The following are some suggestions that would serve to make a global optimization contest most useful to the scientific community.
Apart from well known standard problems, a good test set should also contain
I think that for a contest, each test problem should have a parameter in it that may be varied, and the average count for solving five problem instances, say, with a fixed set of parameters should be the basis of evaluation. One should specify in the contest announcement the parametric form and a range for the parameter in the problem description, but keep secret the actual parameter set to be used until all submissions are in. Then tuning to the specific instance would be impossible, it is not so easy to tune the algorithm to the problem, and performance can be expected to be more like that for an unknown future problem.
An important problem that one faces when one wants to use an algorithm for an expensive practical problem is that one generally has not the resources to play with the parameters and needs a first shot success. Thus each algorithm should come with an easy-to-use recipe for picking all tuning parameters, and the methods should be compared based on this default setting, at least as one of the criteria for quality.

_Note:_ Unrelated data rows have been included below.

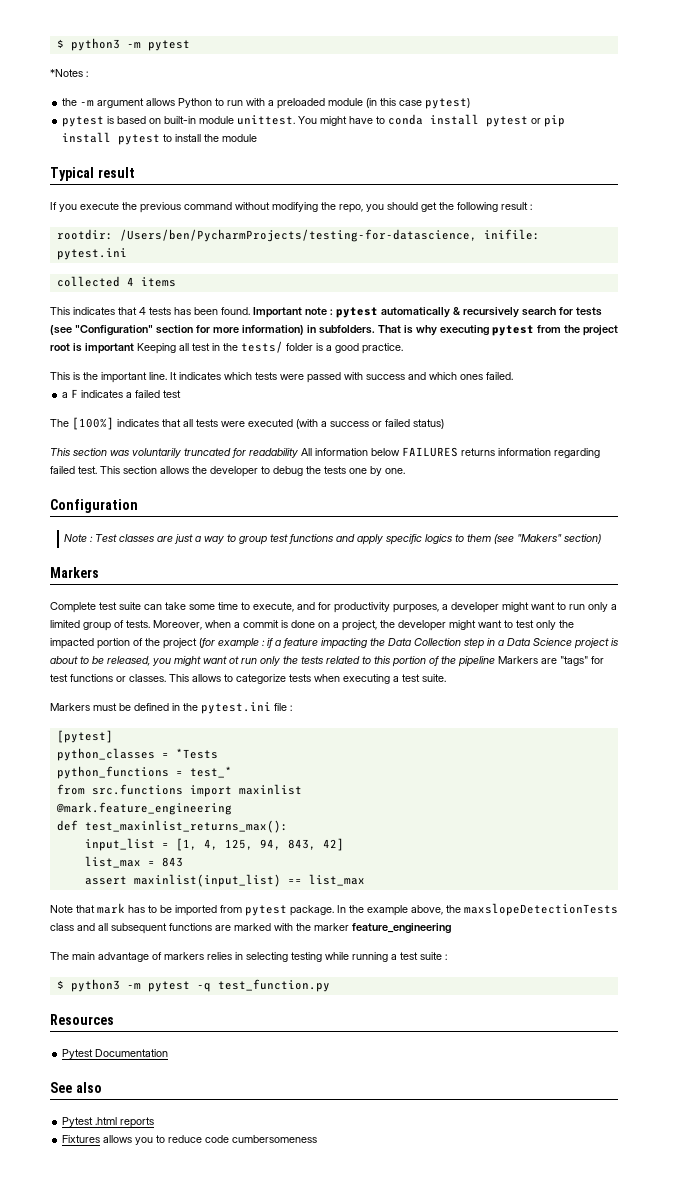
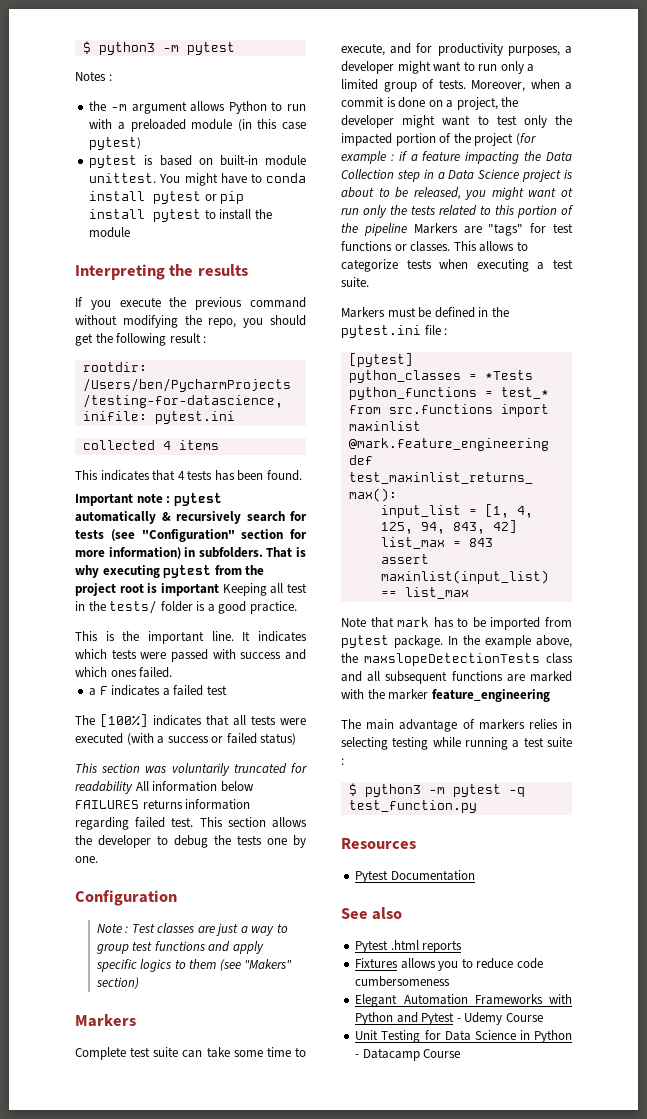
- *Notes :
+ Notes :
- Typical result
+ Interpreting the results
- This indicates that 4 tests has been found. Important note : pytest automatically & recursively search for tests (see "Configuration" section for more information) in subfolders.
+ This indicates that 4 tests has been found.
+ Important note : pytest automatically & recursively search for tests (see "Configuration" section for more information) in subfolders.
+ Elegant Automation Frameworks with Python and Pytest - Udemy Course
+ Unit Testing for Data Science in Python - Datacamp Course

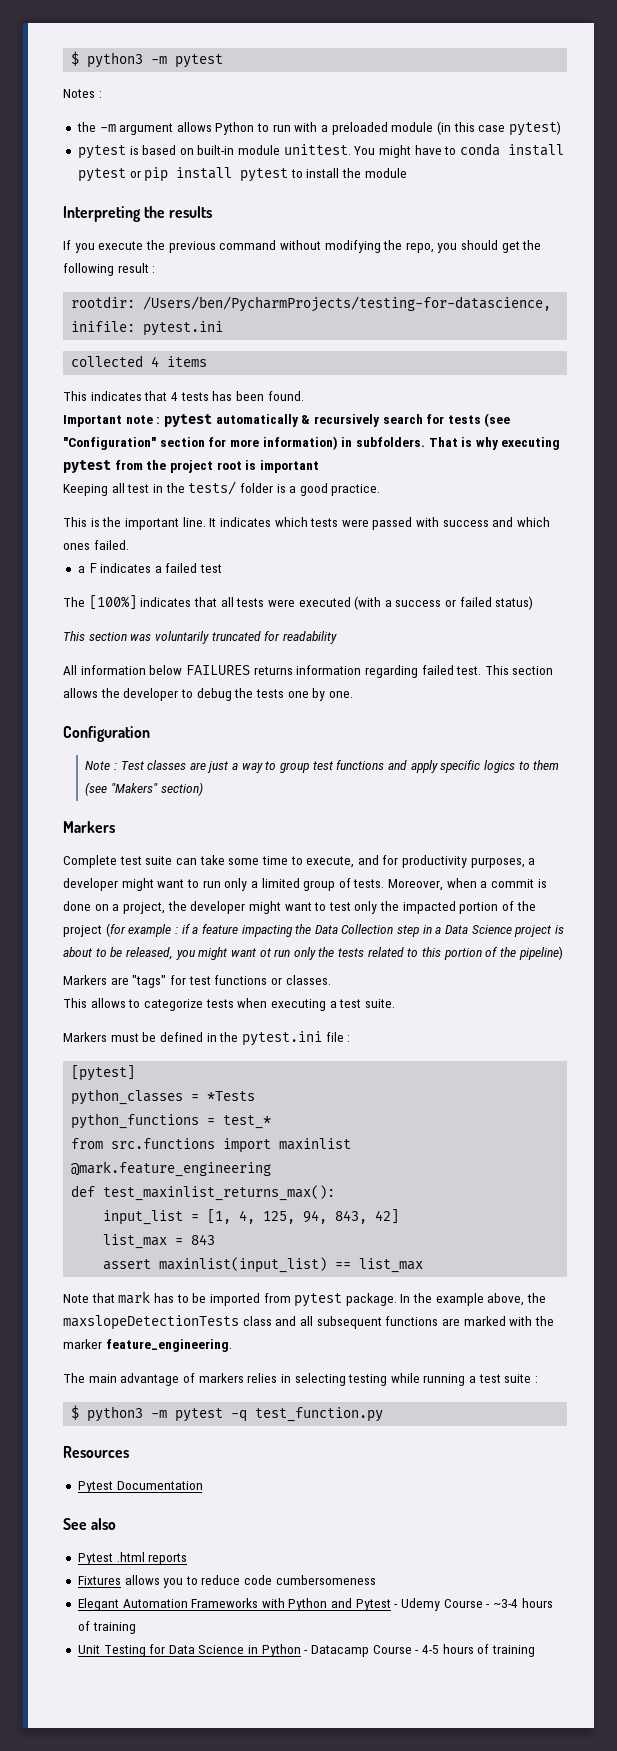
- That is why executing pytest from the project root is important Keeping all test in the tests/ folder is a good practice.
+ That is why executing pytest from the project root is important
+ Keeping all test in the tests/ folder is a good practice.
- This section was voluntarily truncated for readability All information below FAILURES returns information regarding failed test.
+ This section was voluntarily truncated for readability
+ All information below FAILURES returns information regarding failed test.
- if a feature impacting the Data Collection step in a Data Science project is about to be released, you might want ot run only the tests related to this portion of the pipeline Markers are "tags" for test functions or classes. This allows to categorize tests when executing a test suite.
+ if a feature impacting the Data Collection step in a Data Science project is about to be released, you might want ot run only the tests related to this portion of the pipeline)
+ Markers are "tags" for test functions or classes.
+ This allows to categorize tests when executing a test suite.
- In the example above, the maxslopeDetectionTests class and all subsequent functions are marked with the marker feature_engineering
+ In the example above, the maxslopeDetectionTests class and all subsequent functions are marked with the marker feature_engineering.
- Elegant Automation Frameworks with Python and Pytest - Udemy Course
+ Elegant Automation Frameworks with Python and Pytest - Udemy Course - ~3-4 hours of training
- Unit Testing for Data Science in Python - Datacamp Course
+ Unit Testing for Data Science in Python - Datacamp Course - 4-5 hours of training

Another important point, especially for methods for which it is easy to vary details of the algorithm, is that a comparison always compares specific implementations, not `methods'. Sometimes changing what seem minor details may have a large positive or negative effect on the quality of a method. Therefore, part of the submission requirements should be a specific implementation that is made available online. Then people can verify the results for themselves, and fast dissemination of the fruits of the best investigations is guaranteed.
This also gives a basis for selecting a new test set for a subsequent contest. Indeed, one can try this new test set on the old algorithms, and pick those problems where the old algorithms differ in performance from the general trend, or where all perform disappointingly. Because these are the areas where the need for improvement is most pressing.